Stored entries
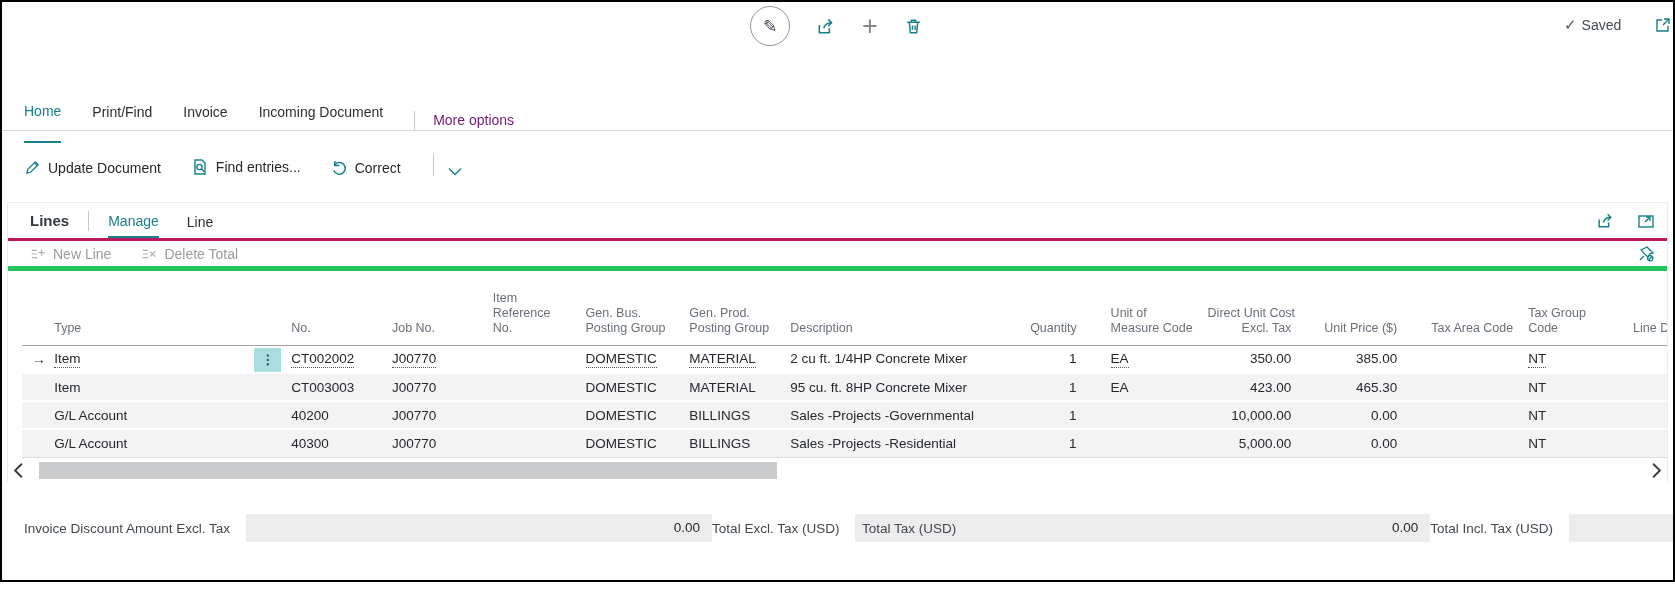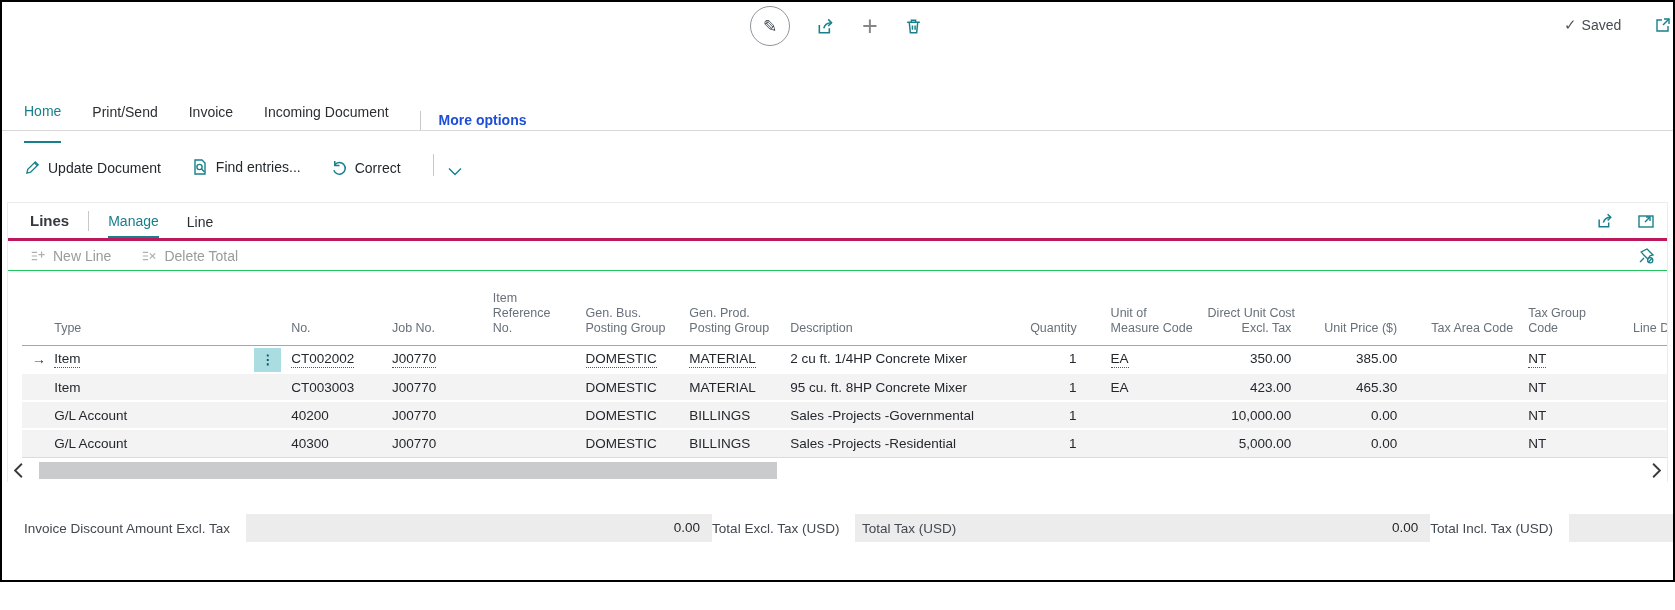--- a/index.html
+++ b/index.html
@@ -25,21 +25,21 @@
 
   
   .title { position:absolute; left:22px; top:52px; font-size:28px; font-weight:400;
     color:#2e3238; letter-spacing:0.2px; }
 
   
   .nav { position:absolute; left:22px; top:101px; display:flex; align-items:center; font-size:14px; }
   .nav .tab { color:#2b2f33; margin-right:31px; cursor:pointer; padding-bottom:22px; }
   .nav .tab.active { color:#17808c; border-bottom:2px solid #17808c; }
   .nav .vdiv { width:1px; height:20px; background:#c8c8c8; margin:0 18px 4px 0; }
-  .nav .more { color:#1d4ed8; cursor:pointer; padding-bottom:6px;font-weight:bold; }
+  .nav .more { color:#701a75; cursor:pointer; padding-bottom:6px; }
   .rule { position:absolute; left:0; right:0; top:128px; height:1px; background:#d8d8d8; }
 
   
   .actionbar { position:absolute; left:22px; top:140px; height:34px; display:flex; align-items:flex-end; }
   .action { display:flex; align-items:center; gap:7px; margin-right:30px; cursor:pointer;
     font-size:14px; color:#24282c; }
   .actionbar .vdiv { width:1px; height:22px; background:#c8c8c8; margin:0 14px 0 2px; }
   .chev-btn { background:none; border:none; cursor:pointer; display:flex; align-items:center; }
 
   
@@ -47,21 +47,21 @@
     border:1px solid #ececec; border-bottom:none; background:#fff; }
   .lines-head { height:38px; display:flex; align-items:center; padding:0 12px 0 22px;
     border-bottom:3px solid #be185d; }
   .lines-title { font-size:15px; font-weight:bold; color:#343a40; }
   .lines-head .vdiv { width:1px; height:20px; background:#c8c8c8; margin:0 19px; }
   .ltab { font-size:14px; color:#2b2f33; margin-right:28px; cursor:pointer; padding:9px 0 7px; }
   .ltab.active { color:#17808c; border-bottom:2px solid #17808c; }
   .lines-head .spacer { flex:1; }
   .lines-head .ibtn { margin-left:22px; }
   .lines-toolbar { height:30px; display:flex; align-items:center; padding:0 12px 0 22px;
-    border-bottom:1px solid #22c55e; }
+    border-bottom:5px solid #22c55e; }
   .tool { display:flex; align-items:center; gap:7px; margin-right:30px; font-size:14px;
     color:#9b9b9b; cursor:default; }
   .lines-toolbar .spacer { flex:1; }
 
   
   .grid-wrap { overflow:hidden; width:100%; }
   table { border-collapse:collapse; table-layout:fixed; width:1706px; margin-left:14px; }
   th { height:74px; vertical-align:bottom; padding:0 6px 9px; font-weight:400;
     font-size:12.5px; color:#68707a; line-height:15px; text-align:left; white-space:nowrap; }
   thead tr { border-bottom:1px solid #a6a6a6; }
@@ -140,21 +140,21 @@
     <svg width="18" height="18" viewBox="0 0 18 18" fill="none" class="teal" stroke-width="1.4">
       <path d="M8 4H3v11h11v-5"></path>
         <path d="M10 3h5v5"></path>
         <path d="M15 3l-6 6"></path>
     </svg>
   </button>
 
 
   <div class="nav">
     <span class="tab active">Home</span>
-    <span class="tab">Print/Send</span>
+    <span class="tab">Print/Find</span>
     <span class="tab">Invoice</span>
     <span class="tab">Incoming Document</span>
     <span class="vdiv"></span>
     <span class="more">More options</span>
   </div>
   <div class="rule"></div>
 
   <div class="actionbar">
     <span class="action">
       <svg width="17" height="17" viewBox="0 0 18 18" fill="none" class="teal" stroke-width="1.4">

WHAT YOU NEED TO DO: Each record needs to be reproduced exactly, and no image should be carried over.

RESULT OF THIS EXERCISE:
--- a/index.html
+++ b/index.html
@@ -25,21 +25,21 @@
 
   
   .title { position:absolute; left:22px; top:52px; font-size:28px; font-weight:400;
     color:#2e3238; letter-spacing:0.2px; }
 
   
   .nav { position:absolute; left:22px; top:101px; display:flex; align-items:center; font-size:14px; }
   .nav .tab { color:#2b2f33; margin-right:31px; cursor:pointer; padding-bottom:22px; }
   .nav .tab.active { color:#17808c; border-bottom:2px solid #17808c; }
   .nav .vdiv { width:1px; height:20px; background:#c8c8c8; margin:0 18px 4px 0; }
-  .nav .more { color:#1d4ed8; cursor:pointer; padding-bottom:6px;font-weight:bold; }
+  .nav .more { color:#701a75; cursor:pointer; padding-bottom:6px; }
   .rule { position:absolute; left:0; right:0; top:128px; height:1px; background:#d8d8d8; }
 
   
   .actionbar { position:absolute; left:22px; top:140px; height:34px; display:flex; align-items:flex-end; }
   .action { display:flex; align-items:center; gap:7px; margin-right:30px; cursor:pointer;
     font-size:14px; color:#24282c; }
   .actionbar .vdiv { width:1px; height:22px; background:#c8c8c8; margin:0 14px 0 2px; }
   .chev-btn { background:none; border:none; cursor:pointer; display:flex; align-items:center; }
 
   
@@ -47,21 +47,21 @@
     border:1px solid #ececec; border-bottom:none; background:#fff; }
   .lines-head { height:38px; display:flex; align-items:center; padding:0 12px 0 22px;
     border-bottom:3px solid #be185d; }
   .lines-title { font-size:15px; font-weight:bold; color:#343a40; }
   .lines-head .vdiv { width:1px; height:20px; background:#c8c8c8; margin:0 19px; }
   .ltab { font-size:14px; color:#2b2f33; margin-right:28px; cursor:pointer; padding:9px 0 7px; }
   .ltab.active { color:#17808c; border-bottom:2px solid #17808c; }
   .lines-head .spacer { flex:1; }
   .lines-head .ibtn { margin-left:22px; }
   .lines-toolbar { height:30px; display:flex; align-items:center; padding:0 12px 0 22px;
-    border-bottom:1px solid #22c55e; }
+    border-bottom:5px solid #22c55e; }
   .tool { display:flex; align-items:center; gap:7px; margin-right:30px; font-size:14px;
     color:#9b9b9b; cursor:default; }
   .lines-toolbar .spacer { flex:1; }
 
   
   .grid-wrap { overflow:hidden; width:100%; }
   table { border-collapse:collapse; table-layout:fixed; width:1706px; margin-left:14px; }
   th { height:74px; vertical-align:bottom; padding:0 6px 9px; font-weight:400;
     font-size:12.5px; color:#68707a; line-height:15px; text-align:left; white-space:nowrap; }
   thead tr { border-bottom:1px solid #a6a6a6; }
@@ -140,21 +140,21 @@
     <svg width="18" height="18" viewBox="0 0 18 18" fill="none" class="teal" stroke-width="1.4">
       <path d="M8 4H3v11h11v-5"></path>
         <path d="M10 3h5v5"></path>
         <path d="M15 3l-6 6"></path>
     </svg>
   </button>
 
 
   <div class="nav">
     <span class="tab active">Home</span>
-    <span class="tab">Print/Send</span>
+    <span class="tab">Print/Find</span>
     <span class="tab">Invoice</span>
     <span class="tab">Incoming Document</span>
     <span class="vdiv"></span>
     <span class="more">More options</span>
   </div>
   <div class="rule"></div>
 
   <div class="actionbar">
     <span class="action">
       <svg width="17" height="17" viewBox="0 0 18 18" fill="none" class="teal" stroke-width="1.4">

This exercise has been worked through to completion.